India’s private healthcare industry is the second most popular destination for global investments in health. As per market sources, in one year alone (2012-13), the private healthcare industry attracted over 2 billion dollars of FDI, much of it as venture capital. “These hospitals run like any other business models. Like any other business, here also the aim is to make profits. But doctors are not given any targets. No one can push you for doing anything unethical. People have a right to pursue what they want. Even the government takes tax for providing services.
Here better services are provided with state-of-the-art equipment for which money is charged,” said Dr Sandeep Vaishya, director of neurosurgery, Fortis Hospital. Dr Vaishya worked in AIIMS before moving to Max Hospital and then Fortis. He said that his decision to leave AIIMS was not dictated by mere money. “There is a lot of red-tapism and incompetence in AIIMS. Things do not move. In the private sector though they take money, you receive better quality healthcare,” added Dr Vaishya.
For Dr Sandeep Guleria, who joined Indraprastha Apollo Hospital in 2011 as senior consultant, surgery from AIIMS where his father was also the dean, the decision to move to the private sector was not easy, but today, he says, corporate healthcare is far better. “Most doctors do not prescribe surgery unless required. Private hospitals work on different models. There is a lot more independence and they are far better in providing quality care,” he said.

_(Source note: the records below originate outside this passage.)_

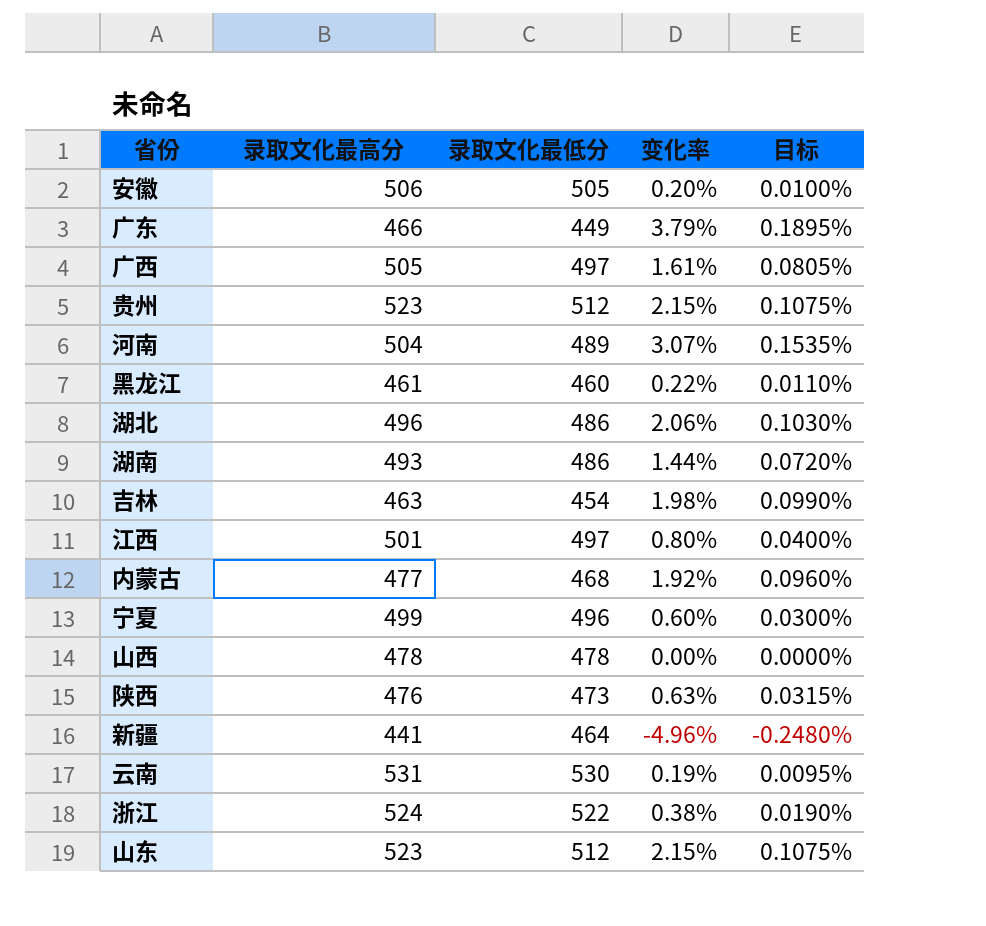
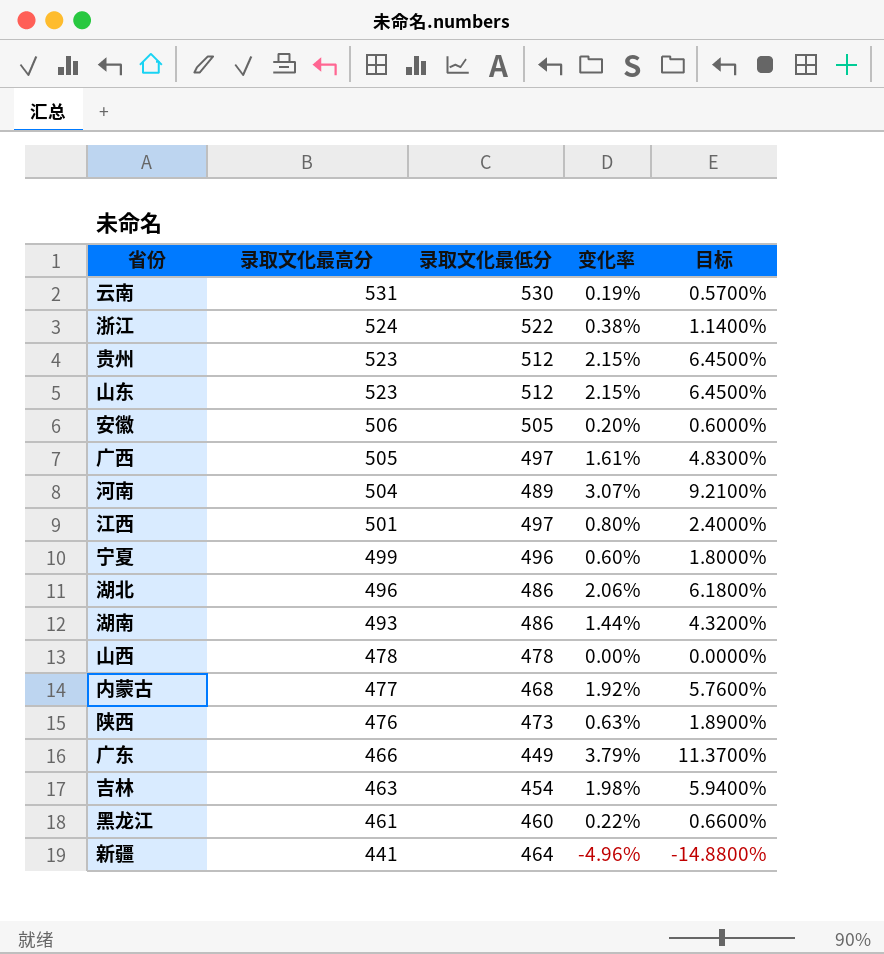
row order: none -> 录取文化最高分 descending
column 目标 | formula: [变化率] * 0.05 -> [变化率] * 3

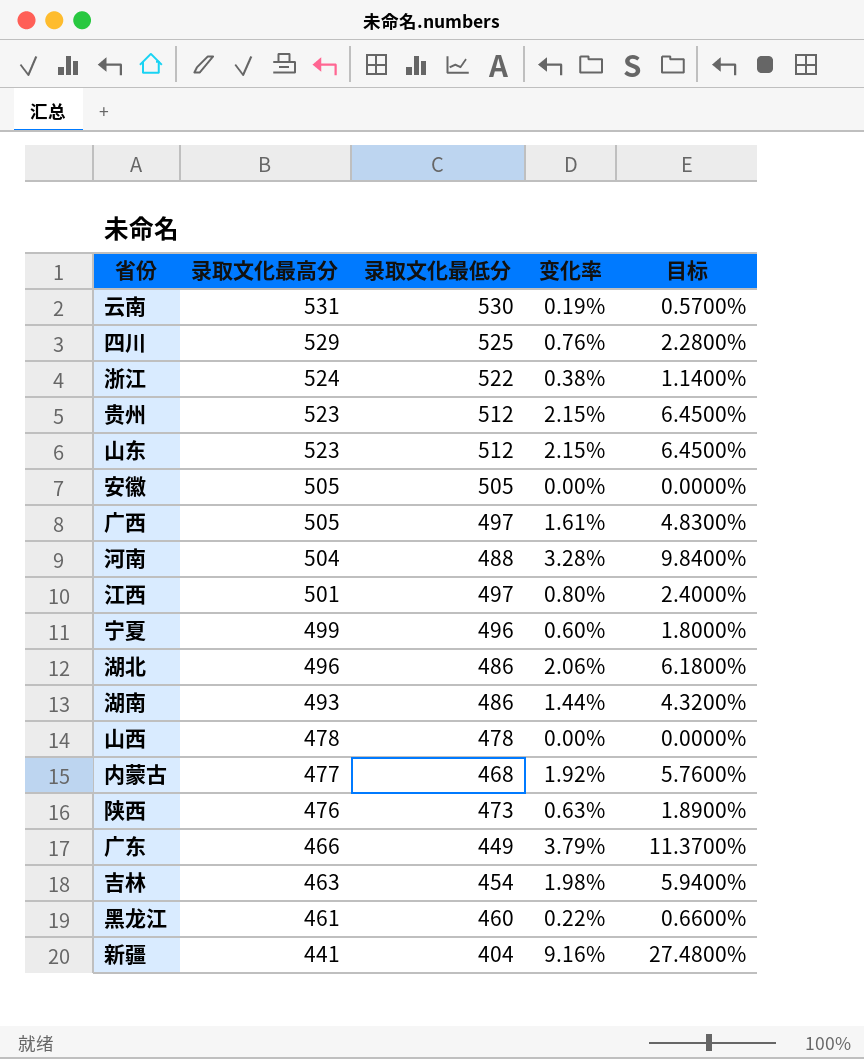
row 四川: none -> 529 | 525 | 0.76% | 2.2800%
安徽 | 录取文化最高分: 506 -> 505
安徽 | 变化率: 0.20% -> 0.00%
安徽 | 目标: 0.6000% -> 0.0000%
河南 | 录取文化最低分: 489 -> 488
河南 | 变化率: 3.07% -> 3.28%
河南 | 目标: 9.2100% -> 9.8400%
新疆 | 录取文化最低分: 464 -> 404
新疆 | 变化率: -4.96% -> 9.16%
新疆 | 目标: -14.8800% -> 27.4800%

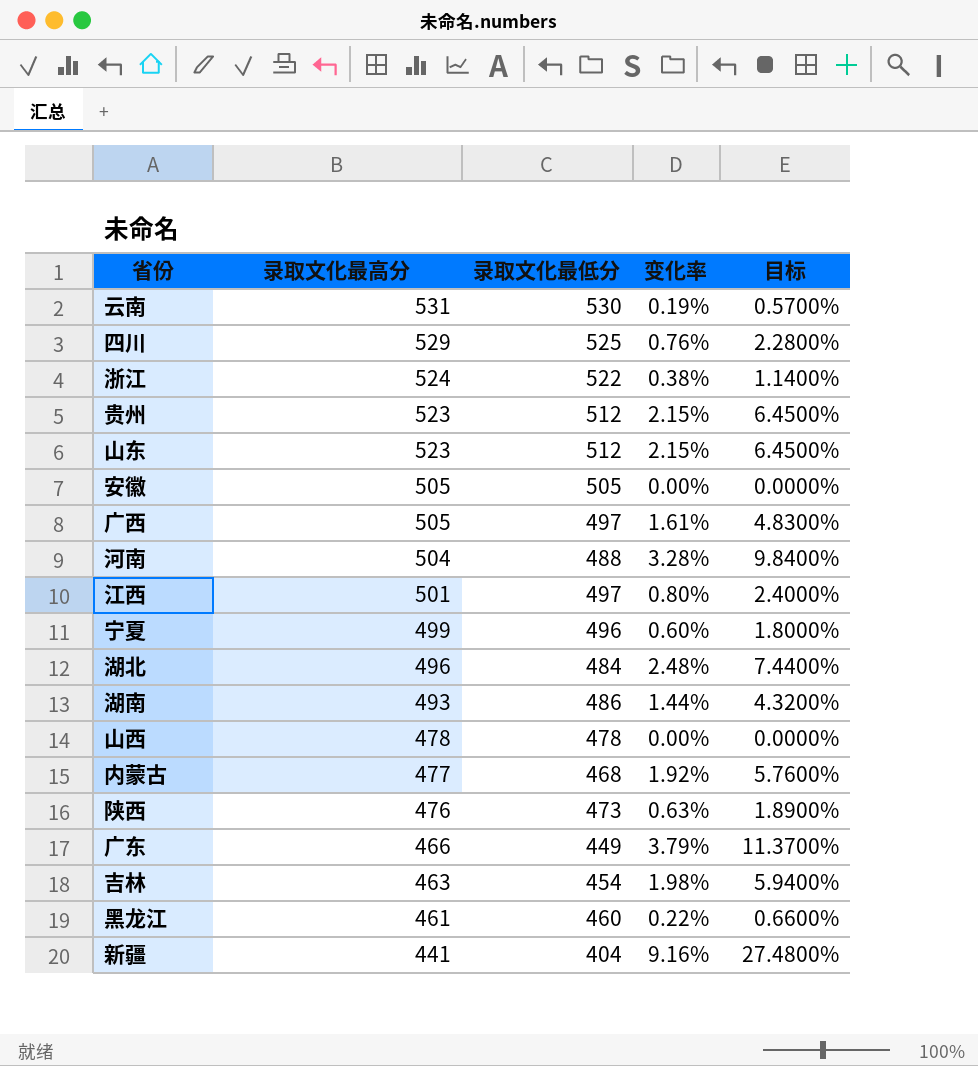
湖北 | 录取文化最低分: 486 -> 484
湖北 | 变化率: 2.06% -> 2.48%
湖北 | 目标: 6.1800% -> 7.4400%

Even as the industry is bringing revenue through medical tourism and providing employment, public health experts say that there is a necessity and a rationale for the health ministry to intervene and to actively shape the growth of this sector for ensuring that it is aligned to its overall health policy goals, especially with regards to access and financial protection.
The tragedy of preventable child deaths due to dengue in the capital of India should be a wake-up call for bringing about systemic reforms in the design and delivery of public health services, feels Dr K. Srinath Reddy, president, Public Health Foundation of India (PHFI). “While there is a need for regulation of hospitals to ensure competent and compassionate care, there is also a need for building well-coordinated and adequately resourced public health systems that not only respond to a crisis, but also function well in a steady state to prevent a crisis. That also includes setting and enforcing standards in ethics, cost and quality across all health care facilities, as well as efficient civic services for vector control and public education.”

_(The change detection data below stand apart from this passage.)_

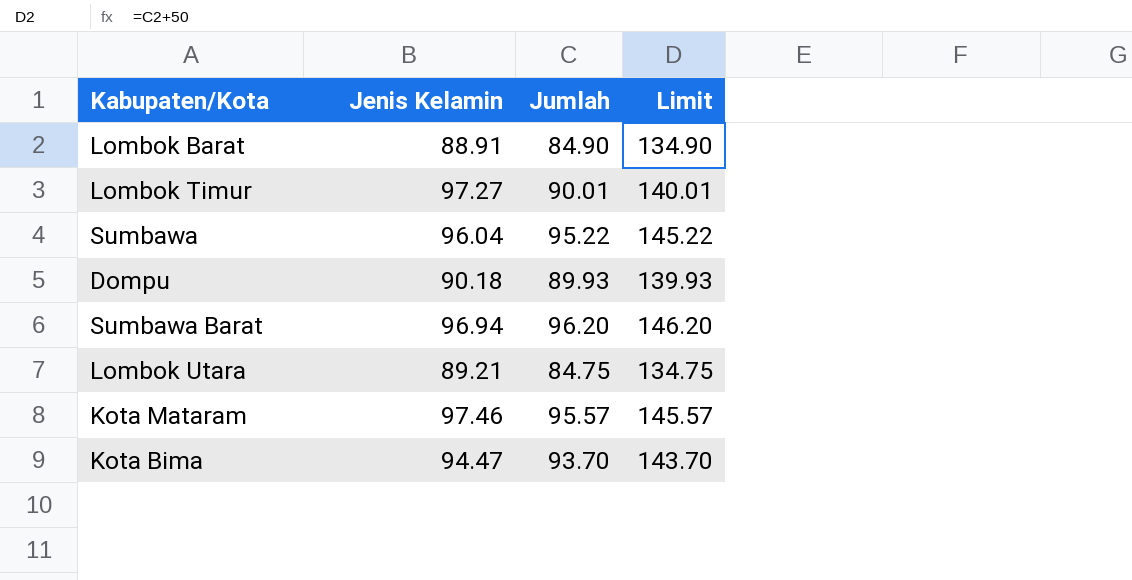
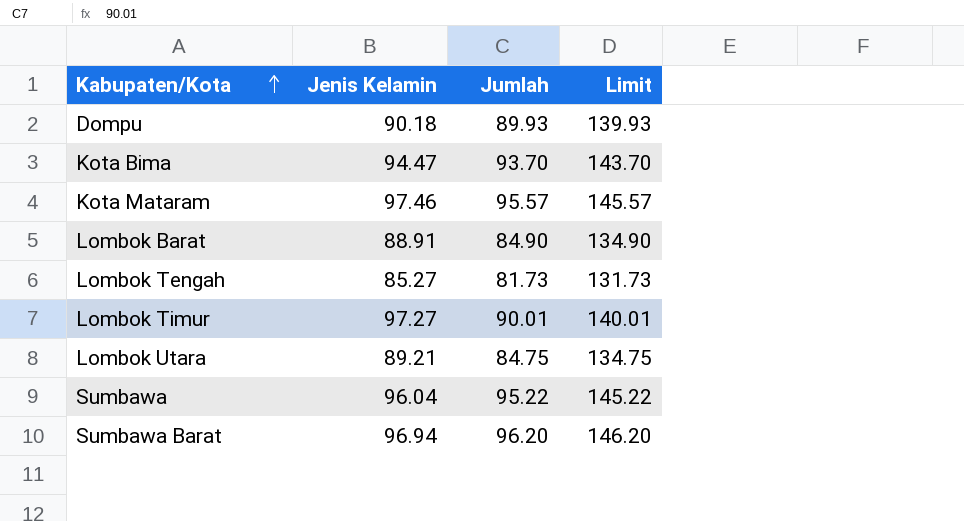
row order: none -> Kabupaten/Kota ascending
row Lombok Tengah: none -> 85.27 | 81.73 | 131.73

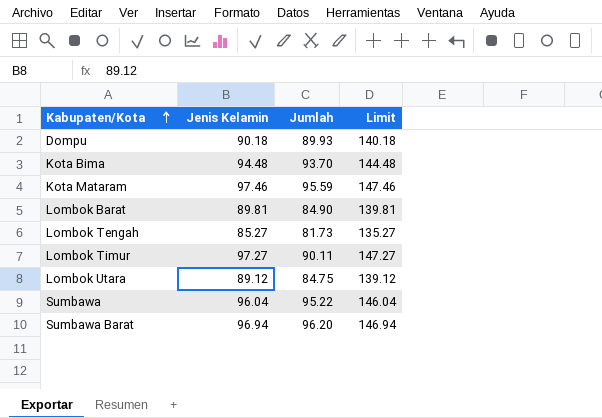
column Limit | formula: [Jumlah] + 50 -> [Jenis Kelamin] + 50
Kota Bima | Jenis Kelamin: 94.47 -> 94.48
Kota Mataram | Jumlah: 95.57 -> 95.59
Lombok Barat | Jenis Kelamin: 88.91 -> 89.81
Lombok Timur | Jumlah: 90.01 -> 90.11
Lombok Utara | Jenis Kelamin: 89.21 -> 89.12

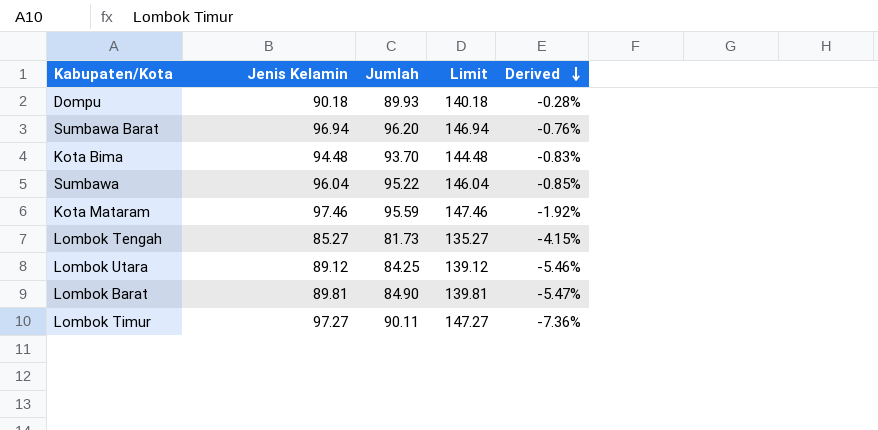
row order: Kabupaten/Kota ascending -> Derived descending
column Derived | formula: none -> ([Jumlah] - [Jenis Kelamin]) / [Jenis Kelamin]
Lombok Utara | Jumlah: 84.75 -> 84.25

Government officials say that they are working on a new regulatory framework to ensure that better services are provided to the people. “We want to intervene and regulate, but not strangulate the private health sector,” said a senior official. Interestingly, the private health care industry is valued at $40 billion and is projected to grow to $ 280 billion by 2020 as per market sources. The current growth rate of this perennially and rapidly growing area of the economy, the healthcare industry, at 14 per cent is projected to be 21 per cent in the next decade. Even during the global recession of 2008, this sector remained relatively recession-proof.
“The ministry is aware of these concerns and in the new health policy we are hopeful that we would be able to address these concerns comprehensively. We have already received various suggestions on this and we are deliberating on it,” said J.P. Nadda, Union health minister.